What you should do. Repeat only the lines below from the one containing "-> [333,263,364,274] sudo" through the one containing "[262,288,429,299] and then", inclusive, exactly as written.

Data for analysis.
====
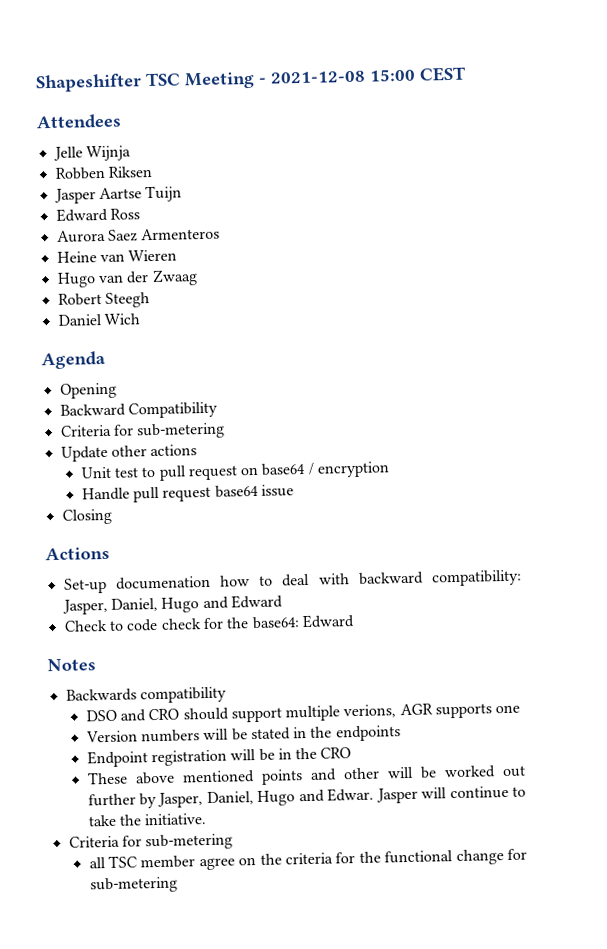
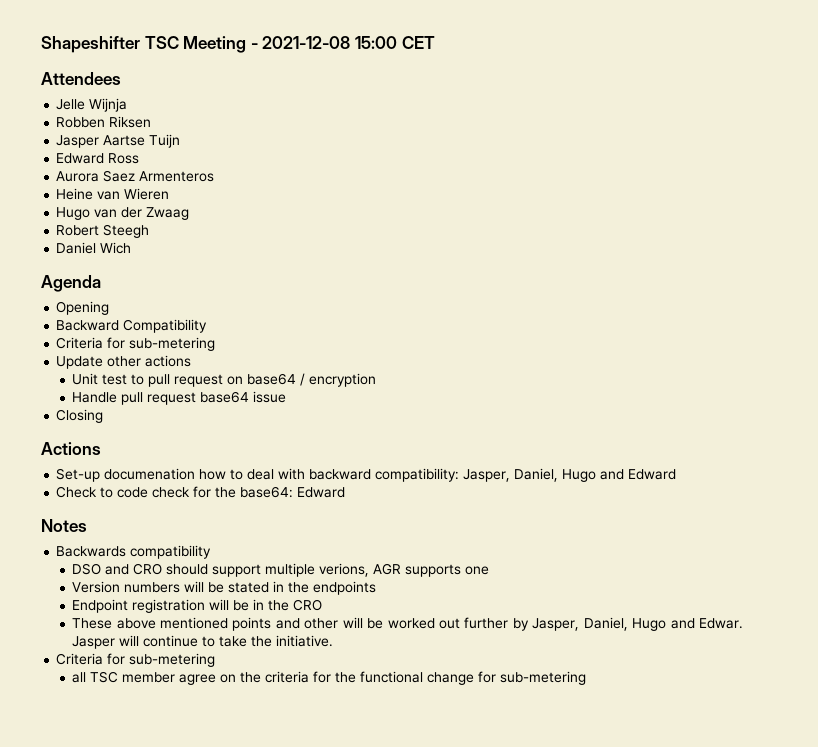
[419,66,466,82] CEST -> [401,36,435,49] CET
====
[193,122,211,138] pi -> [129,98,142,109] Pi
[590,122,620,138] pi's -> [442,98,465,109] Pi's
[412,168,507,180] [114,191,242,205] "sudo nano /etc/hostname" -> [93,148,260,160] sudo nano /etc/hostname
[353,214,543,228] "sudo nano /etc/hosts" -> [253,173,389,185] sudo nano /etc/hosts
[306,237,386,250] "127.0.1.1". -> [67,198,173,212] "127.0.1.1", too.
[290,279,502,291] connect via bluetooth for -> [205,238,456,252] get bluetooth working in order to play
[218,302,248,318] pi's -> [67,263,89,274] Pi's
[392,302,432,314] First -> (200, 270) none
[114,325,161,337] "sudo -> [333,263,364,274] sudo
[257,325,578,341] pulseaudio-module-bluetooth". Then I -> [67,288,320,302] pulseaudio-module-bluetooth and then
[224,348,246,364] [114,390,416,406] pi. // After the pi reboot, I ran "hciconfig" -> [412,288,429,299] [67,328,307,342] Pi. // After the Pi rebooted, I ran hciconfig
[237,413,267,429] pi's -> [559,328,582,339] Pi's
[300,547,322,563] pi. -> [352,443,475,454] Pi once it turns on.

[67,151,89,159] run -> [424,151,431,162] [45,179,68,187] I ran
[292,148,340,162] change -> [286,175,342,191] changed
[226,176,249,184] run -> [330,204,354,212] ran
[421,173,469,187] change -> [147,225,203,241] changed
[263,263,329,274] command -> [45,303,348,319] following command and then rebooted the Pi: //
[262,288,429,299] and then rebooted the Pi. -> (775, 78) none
====
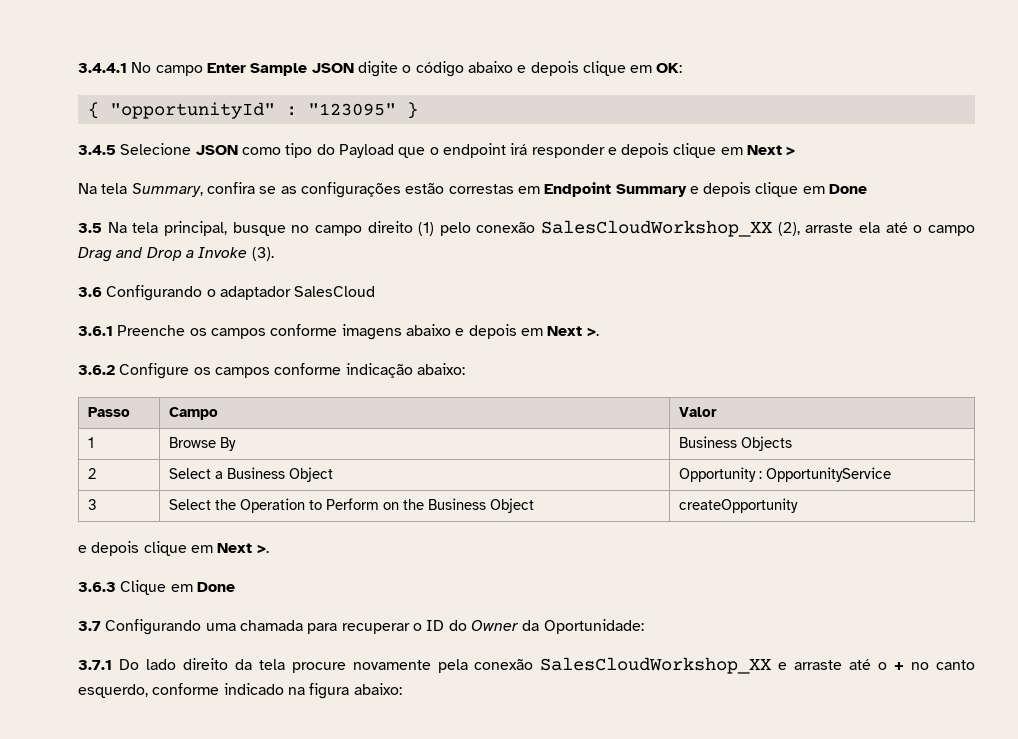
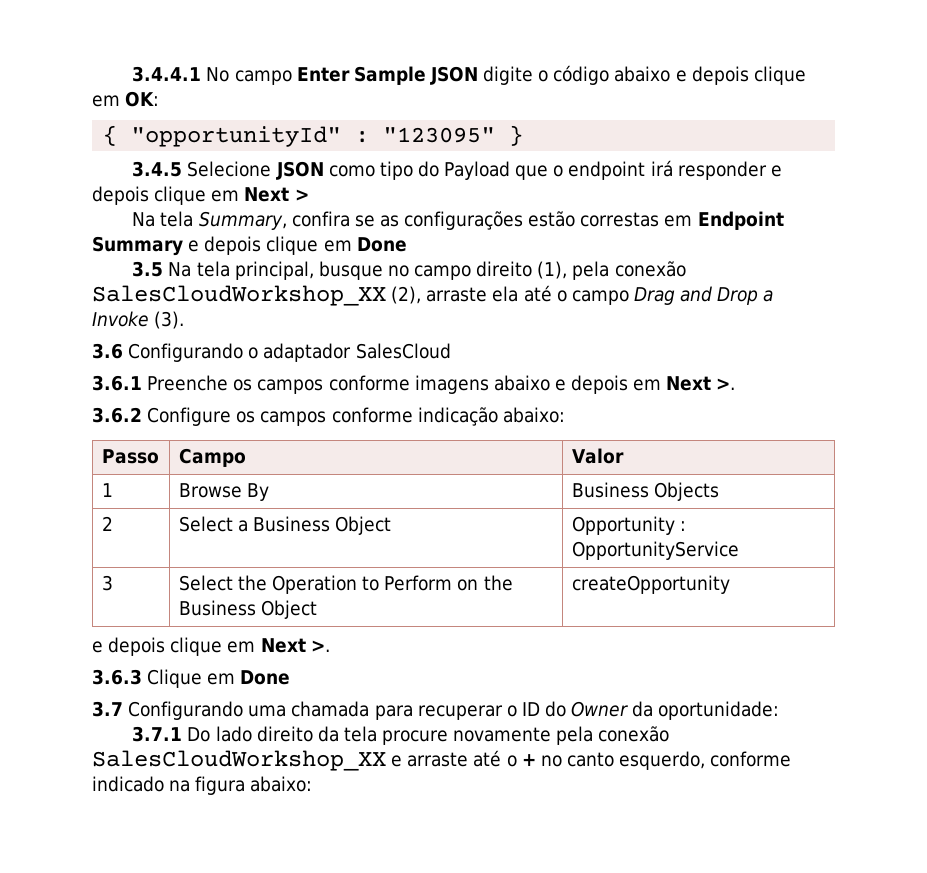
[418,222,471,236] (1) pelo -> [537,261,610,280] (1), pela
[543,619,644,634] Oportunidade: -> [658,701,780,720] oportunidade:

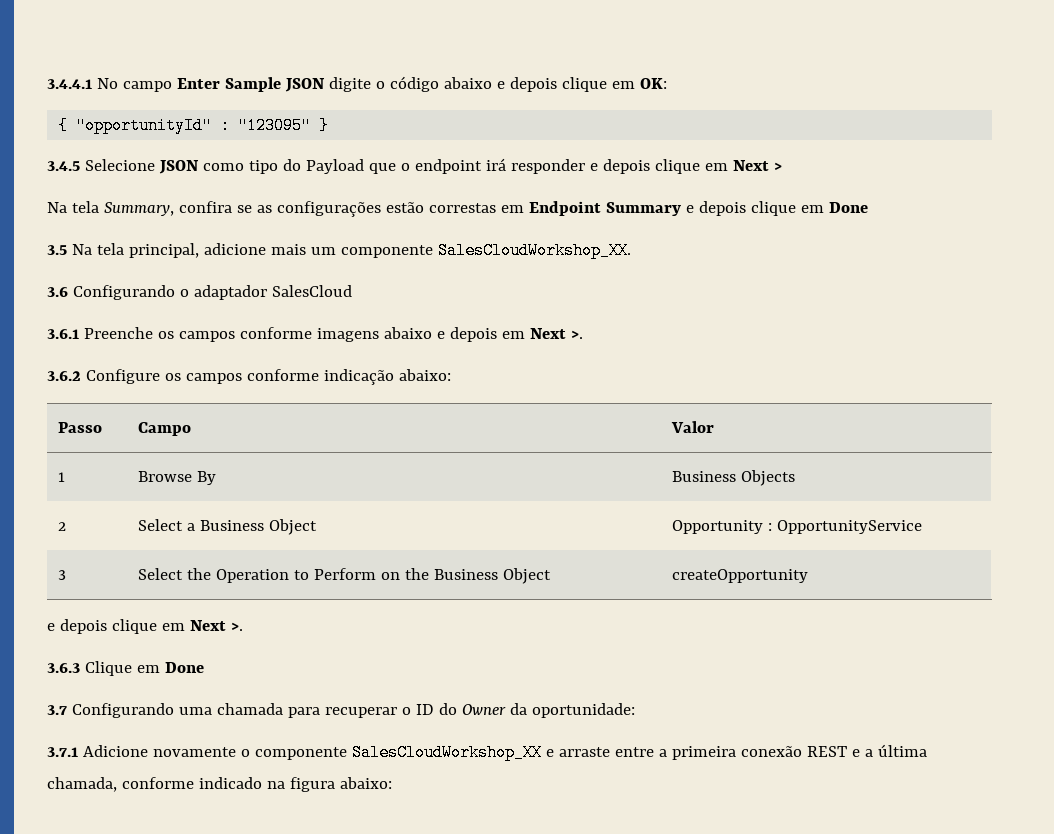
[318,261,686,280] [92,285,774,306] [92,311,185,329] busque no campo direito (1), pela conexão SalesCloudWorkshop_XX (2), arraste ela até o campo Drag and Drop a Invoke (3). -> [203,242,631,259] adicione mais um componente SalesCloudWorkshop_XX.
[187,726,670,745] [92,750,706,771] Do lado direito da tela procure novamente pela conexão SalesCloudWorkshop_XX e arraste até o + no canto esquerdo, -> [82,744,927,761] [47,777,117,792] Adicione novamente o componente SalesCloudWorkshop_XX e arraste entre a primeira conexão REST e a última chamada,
====
The completed task.
[114,325,161,337] "sudo -> [333,263,364,274] sudo
[257,325,578,341] pulseaudio-module-bluetooth". Then I -> [67,288,320,302] pulseaudio-module-bluetooth and then
[224,348,246,364] [114,390,416,406] pi. // After the pi reboot, I ran "hciconfig" -> [412,288,429,299] [67,328,307,342] Pi. // After the Pi rebooted, I ran hciconfig
[237,413,267,429] pi's -> [559,328,582,339] Pi's
[300,547,322,563] pi. -> [352,443,475,454] Pi once it turns on.

[67,151,89,159] run -> [424,151,431,162] [45,179,68,187] I ran
[292,148,340,162] change -> [286,175,342,191] changed
[226,176,249,184] run -> [330,204,354,212] ran
[421,173,469,187] change -> [147,225,203,241] changed
[263,263,329,274] command -> [45,303,348,319] following command and then rebooted the Pi: //
[262,288,429,299] and then rebooted the Pi. -> (775, 78) none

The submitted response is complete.